Para Dau-Lin (1998, p. 29-31), segundo André Luiz Fernandes Fellet(Rudolf Smend e os direitos fundamentais como “ordem objetiva de valores”, RIDB, Ano 1 (2012), nº 11) mutações constitucionais são “incongruência[s] que existe[m] entre as normas constitucionais por um lado e a realidade constitucional por outro”, ao que acrescenta: Se o problema da mutação da Constituição se lastreia na relação entre a Constituição escrita [texto constitucional] e a situação constitucional real, é dizer, entre normas e realidade no campo do direito constitucional – a mutação constitucional é a relação incorreta entre ambas – então se podem diferenciar quatro classes da mutação da Constituição: 1. Mutação da Constituição mediante uma prática estatal que não viola formalmente a Constituição; 2. Mutação da Constituição mediante a impossibilidade de exercer certos direitos estatuídos constitucionalmente; [caso da “Constitucionalização Simbólica”, teorizada por Marcelo Neves.] 3. Mutação da Constituição mediante uma prática estatal contraditória com a Constituição; 4. Mutação da Constituição mediante sua interpretação.
Analisando o processo de integração, Smend cria todo um sistema de Direito que se denominou “integração jurídica”, procurando assentar as bases de uma nova teoria do Estado, como disse Miguel Reale(Teoria do Direito e do Estado, 5ª edição, pág. 45).
Acompanho a lição de Smend:
“Dessarte, o Estado não é um todo passivo que deixe escapar as diversas manifestações de vida, leis, atos diplomáticos, sentenças, medidas administrativas. O Estado encontra-se, contudo, sobretudo, em cada uma dessas manifestações de vida, enquanto são demonstrações de uma totalidade espiritual coerente, na qual verificam-se renovações e progressos cada vez mais importantes, tendo sempre como objetivo final essa mesma coerência”.
O Estado é, pois, um ser incessante, uma realidade espiritual que permanentemente se renova com a participação e adesão de todas as consciências, as quais, enquanto partícipes da finalidade comum em seu sentido orientadas, representam a própria realidade do Estado expressa em atos e funções.
Data vênia, com o devido respeito, a doutrina de Smend não faz descambar o Estado para o totalitarismo. Muito ao contrário.
Essa doutrina contribuiu para a assunção, pela Corte Constitucional, de “metodologia científico-espiritual de interpretação da Constituição”.
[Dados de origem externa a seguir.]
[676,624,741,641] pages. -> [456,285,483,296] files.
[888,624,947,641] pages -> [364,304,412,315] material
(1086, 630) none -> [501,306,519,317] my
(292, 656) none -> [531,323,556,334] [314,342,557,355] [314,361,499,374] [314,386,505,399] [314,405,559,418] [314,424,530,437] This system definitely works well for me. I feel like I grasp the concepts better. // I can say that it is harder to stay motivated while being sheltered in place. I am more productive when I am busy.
A partir da sentença proferida em 23 de outubro de 1952 (vale ressaltar que a Corte Constitucional alemã foi instalada no ano de 1951) sobre a proibição de um partido político, o Partido Socialista do Império(Jurisprudência do Tribunal Constitucional Federal (BVerfGE) (2,1)) em que o Tribunal enfrenta a vedação constitucional aos partidos contrários à “ordem liberal democrática” e entende que isso é uma referência aos “valores fundamentais supremos do Estado constitucional, baseados nas ideias de liberdade e democracia”, entre outras questões, é que se reconhece o rumo que a jurisprudência daquela Corte ia tomando nesse sentido, como disse André Luiz Fernandes Fellet(obra citada).
O Estado, pois, não é estático, é um movimento continuo. O governo deve legitimar-se todos os dias junto à população sob pena de danos inestimáveis ao processo democrático.